Your instructions: Going line by line through the records below, write out everything starting with the line containing "html: none ->" and going on through the line containing "color: #0f172a ->", exactly and inclusively. Pictures do not go in.

Records to use:
┄┄┄┄┄┄┄┄┄┄┄┄┄┄┄┄┄┄┄┄

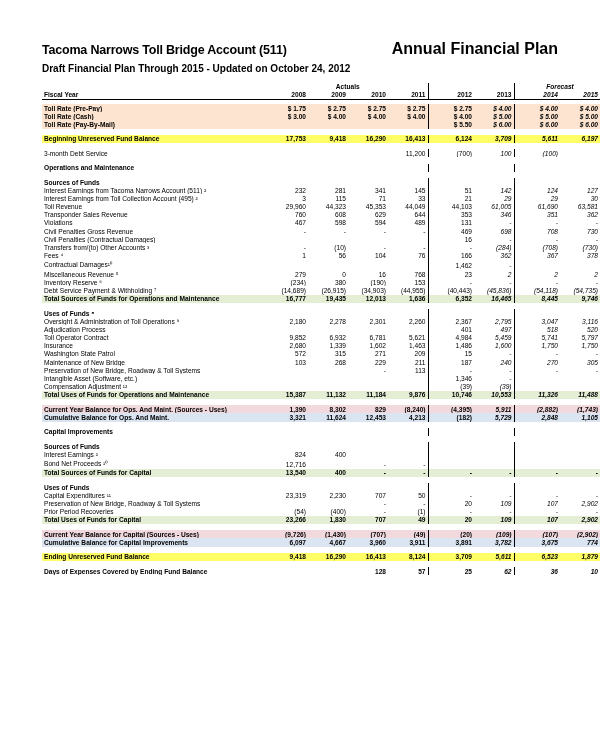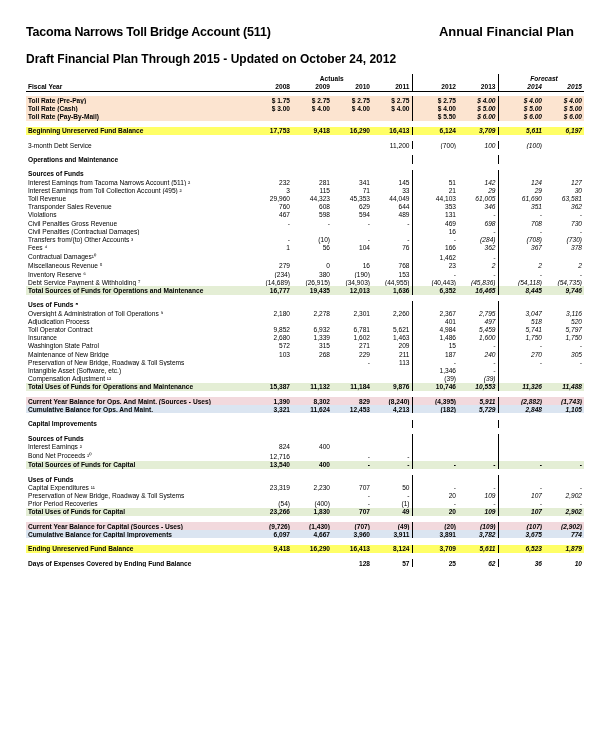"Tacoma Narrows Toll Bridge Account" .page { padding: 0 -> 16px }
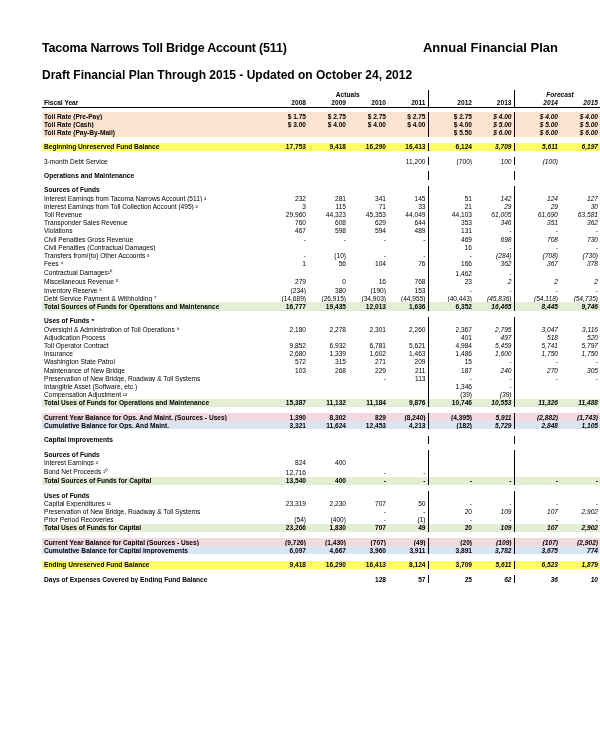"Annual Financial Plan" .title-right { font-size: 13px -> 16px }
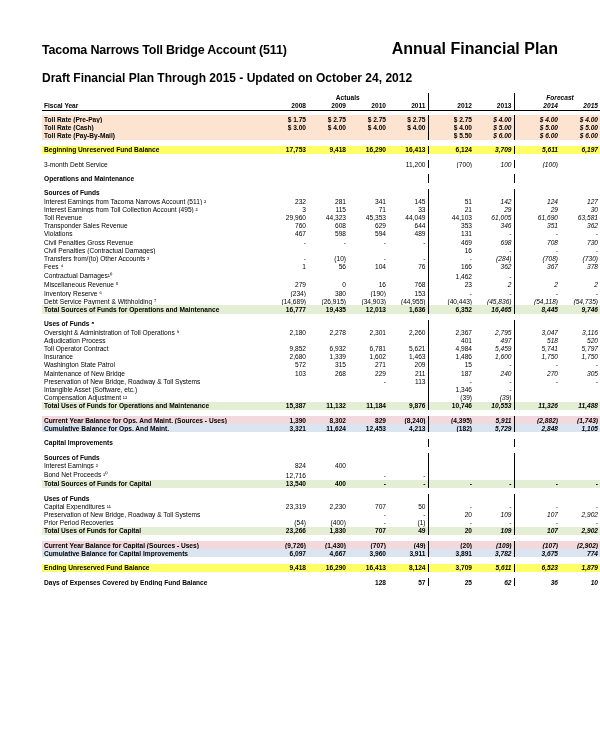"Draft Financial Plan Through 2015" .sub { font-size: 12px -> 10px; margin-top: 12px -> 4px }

┄┄┄┄┄┄┄┄┄┄┄┄┄┄┄┄┄┄┄┄

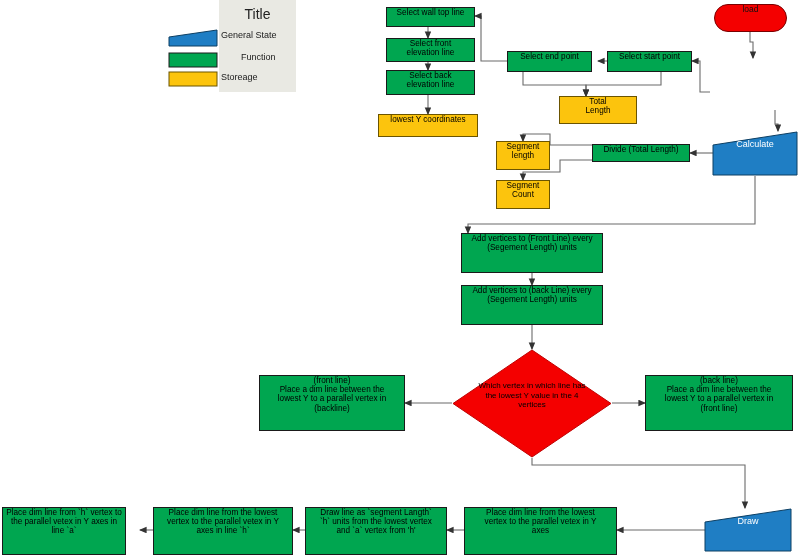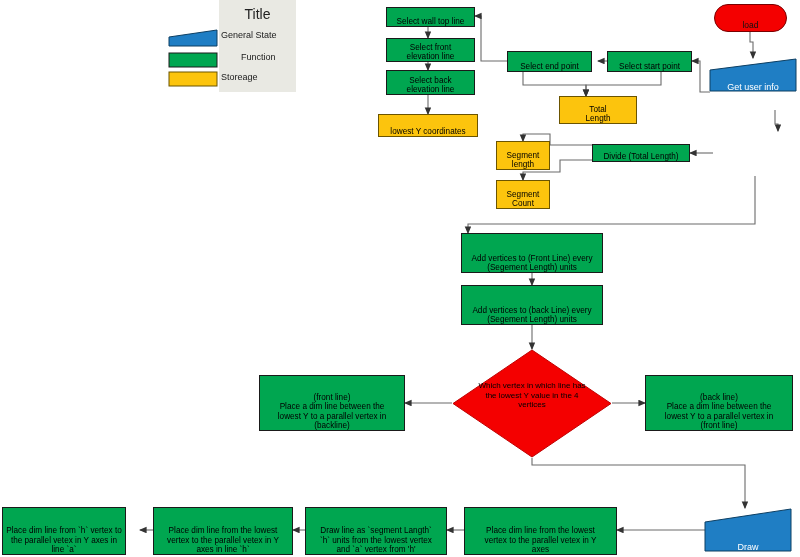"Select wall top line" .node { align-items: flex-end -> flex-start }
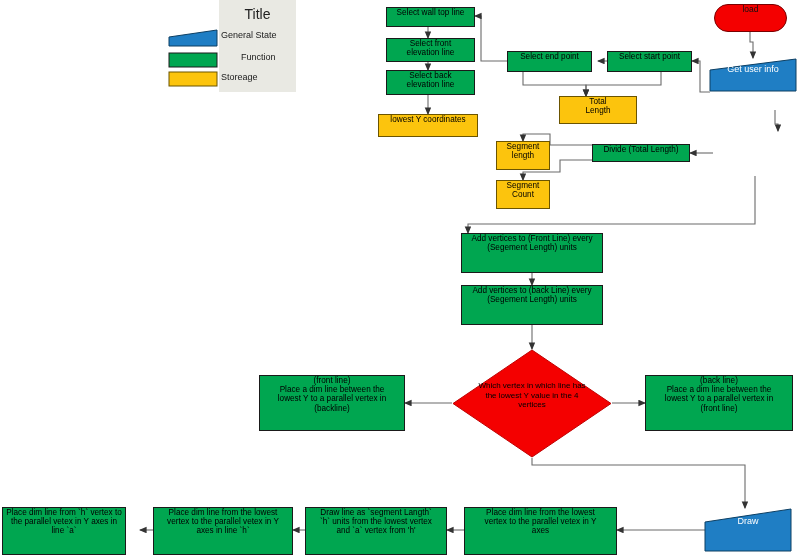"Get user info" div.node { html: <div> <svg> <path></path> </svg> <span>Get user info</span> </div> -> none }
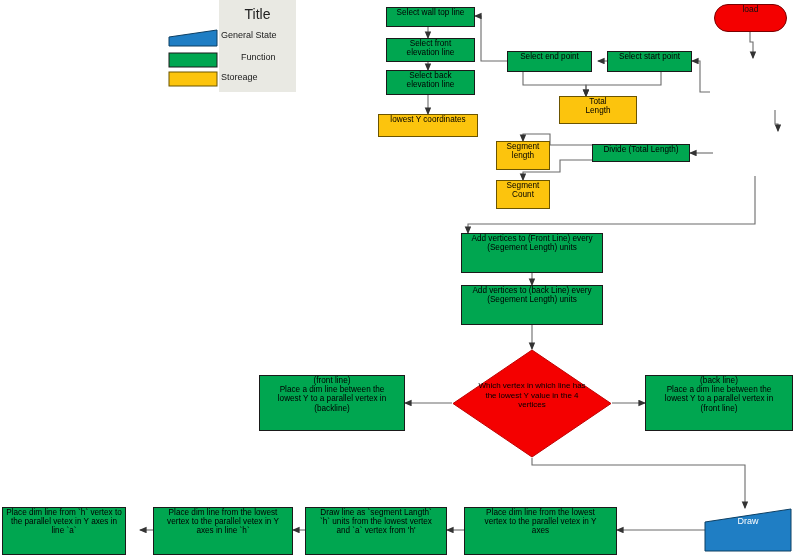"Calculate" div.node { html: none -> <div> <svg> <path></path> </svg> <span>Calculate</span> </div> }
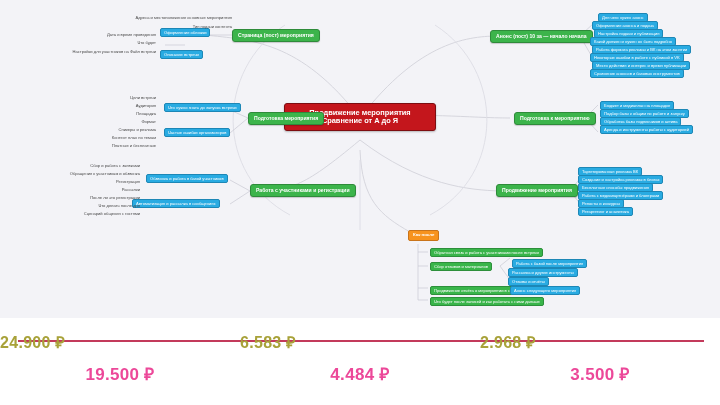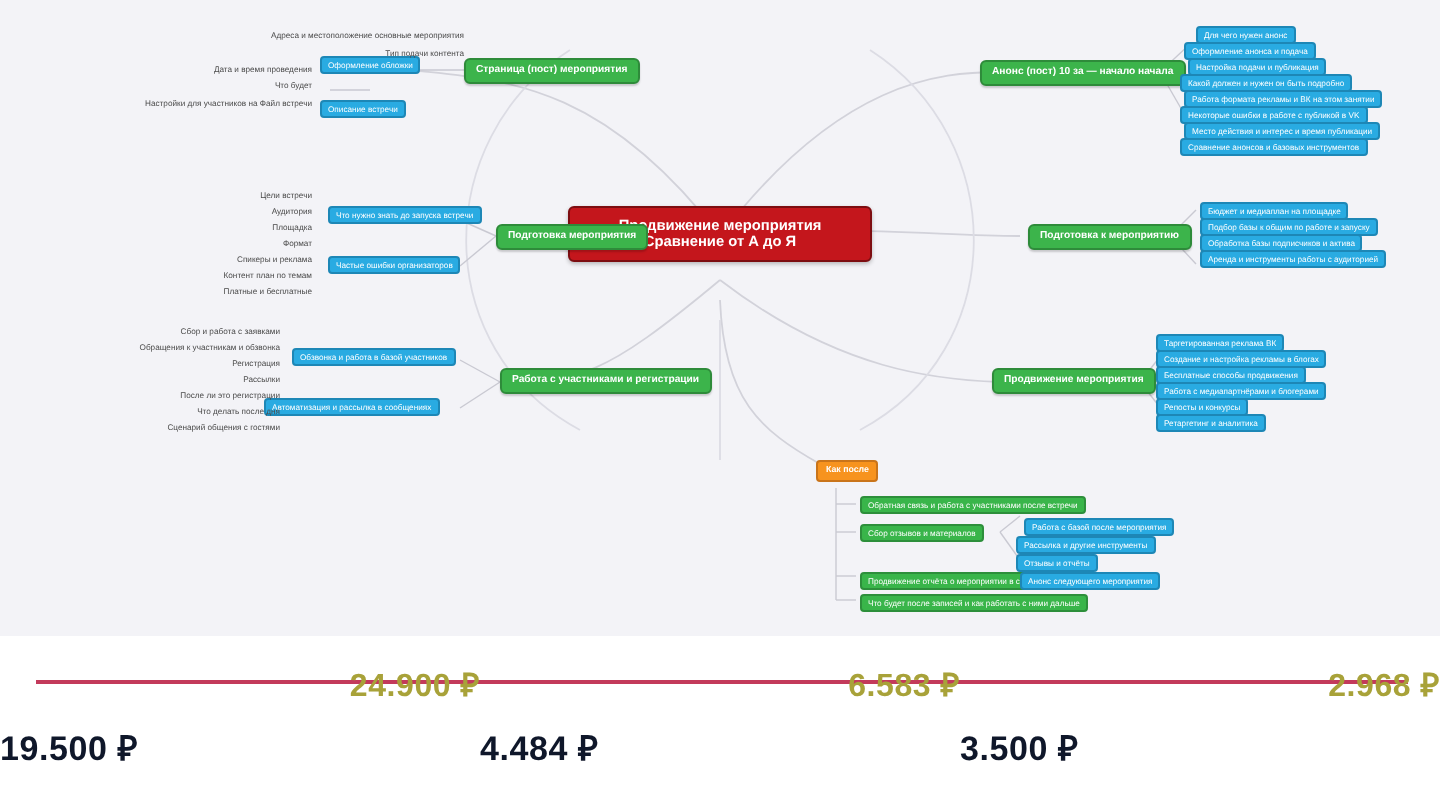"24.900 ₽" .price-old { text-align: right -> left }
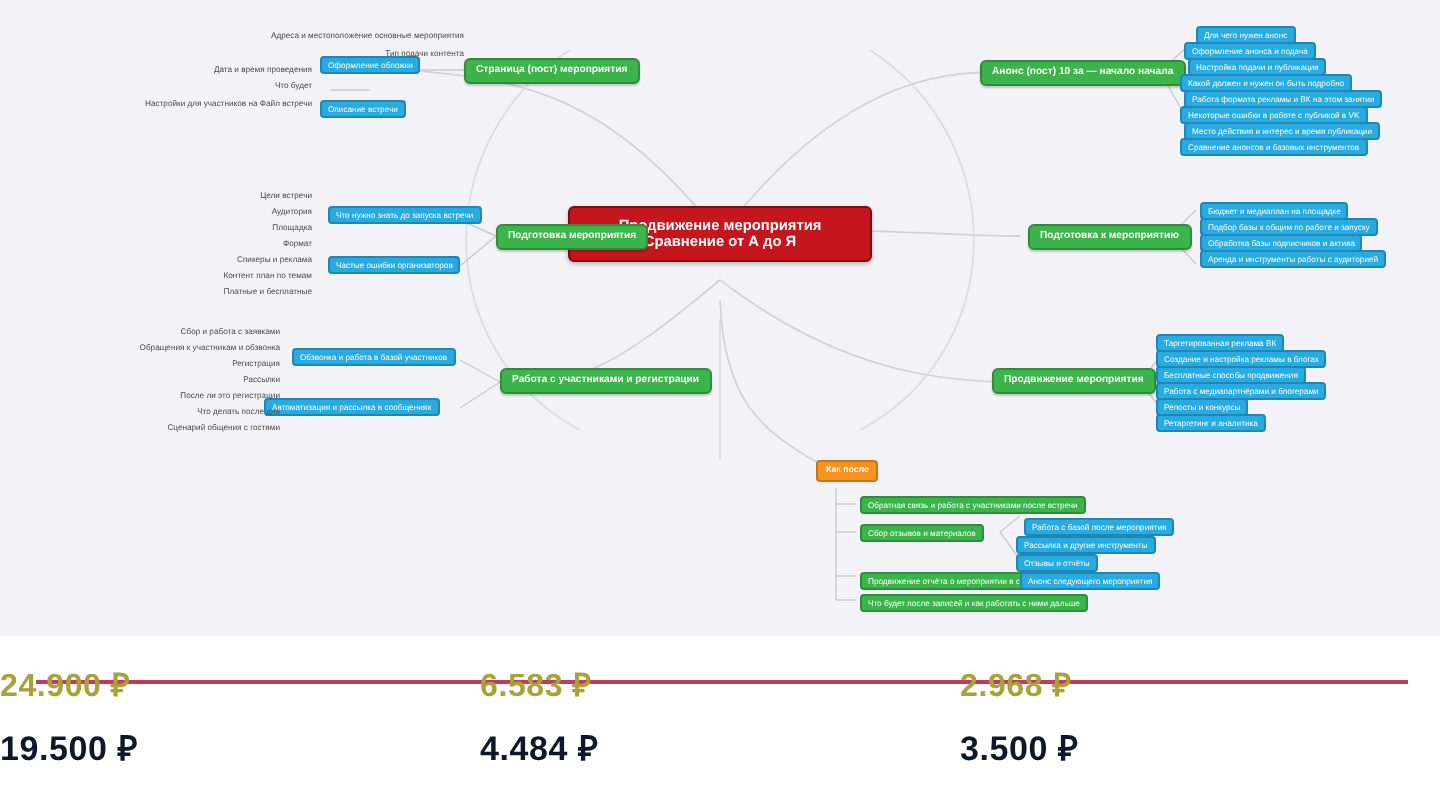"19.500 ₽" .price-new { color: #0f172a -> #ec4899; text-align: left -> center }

┄┄┄┄┄┄┄┄┄┄┄┄┄┄┄┄┄┄┄┄

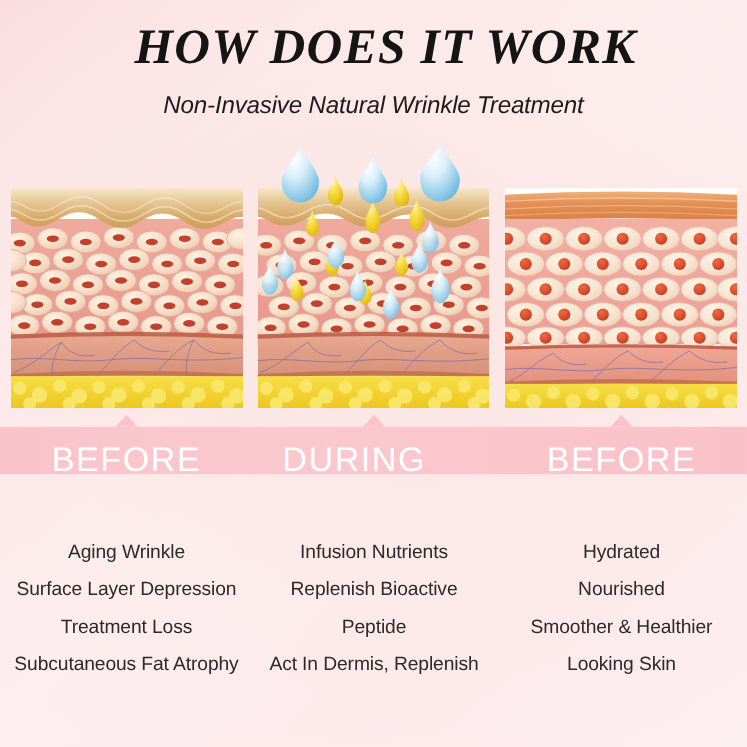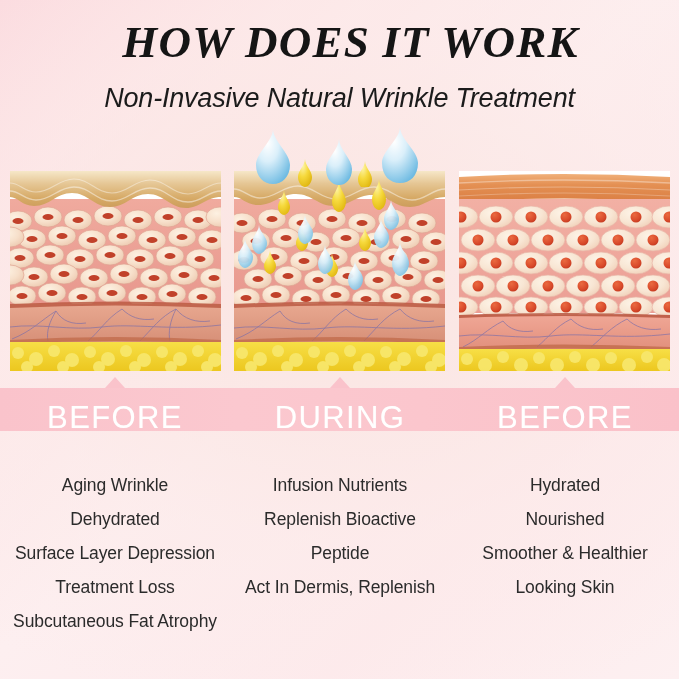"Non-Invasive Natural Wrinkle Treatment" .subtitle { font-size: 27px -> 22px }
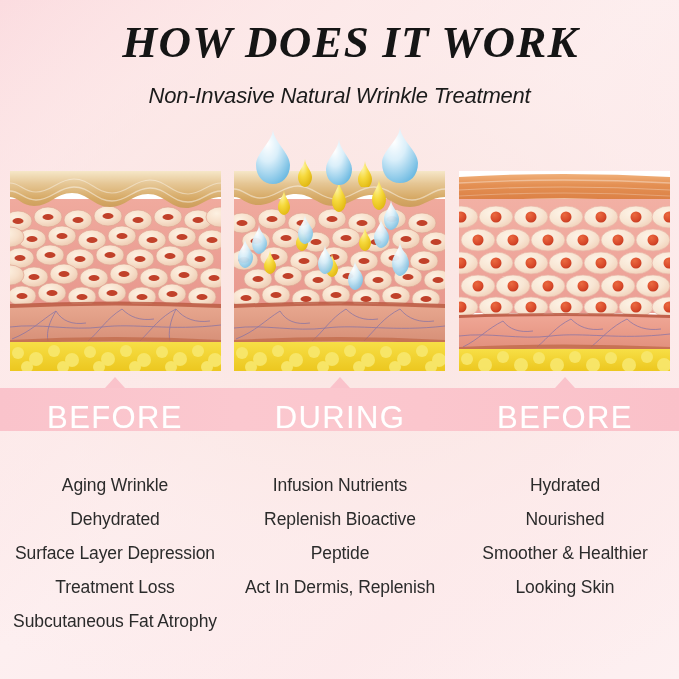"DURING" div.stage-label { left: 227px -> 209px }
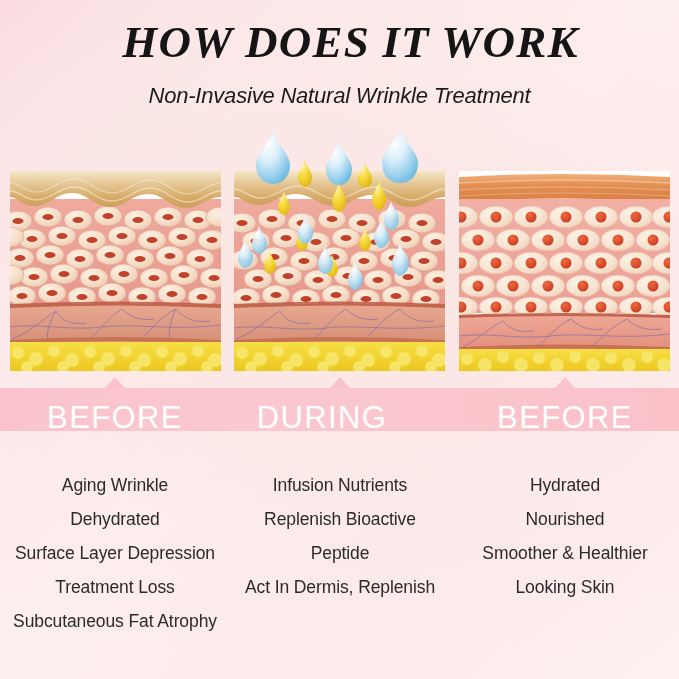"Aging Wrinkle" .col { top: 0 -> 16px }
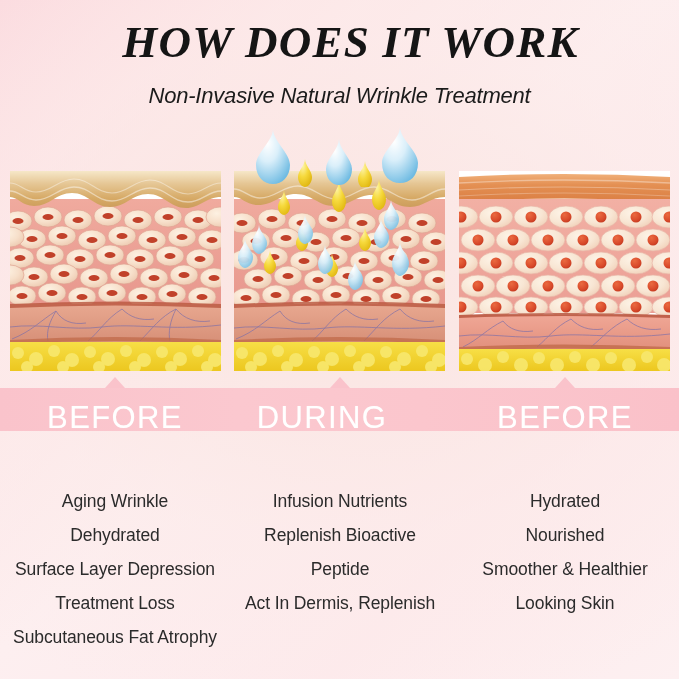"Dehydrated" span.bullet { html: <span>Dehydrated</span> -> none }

┄┄┄┄┄┄┄┄┄┄┄┄┄┄┄┄┄┄┄┄

Problem solution:
"Calculate" div.node { html: none -> <div> <svg> <path></path> </svg> <span>Calculate</span> </div> }
"24.900 ₽" .price-old { text-align: right -> left }
"19.500 ₽" .price-new { color: #0f172a -> #ec4899; text-align: left -> center }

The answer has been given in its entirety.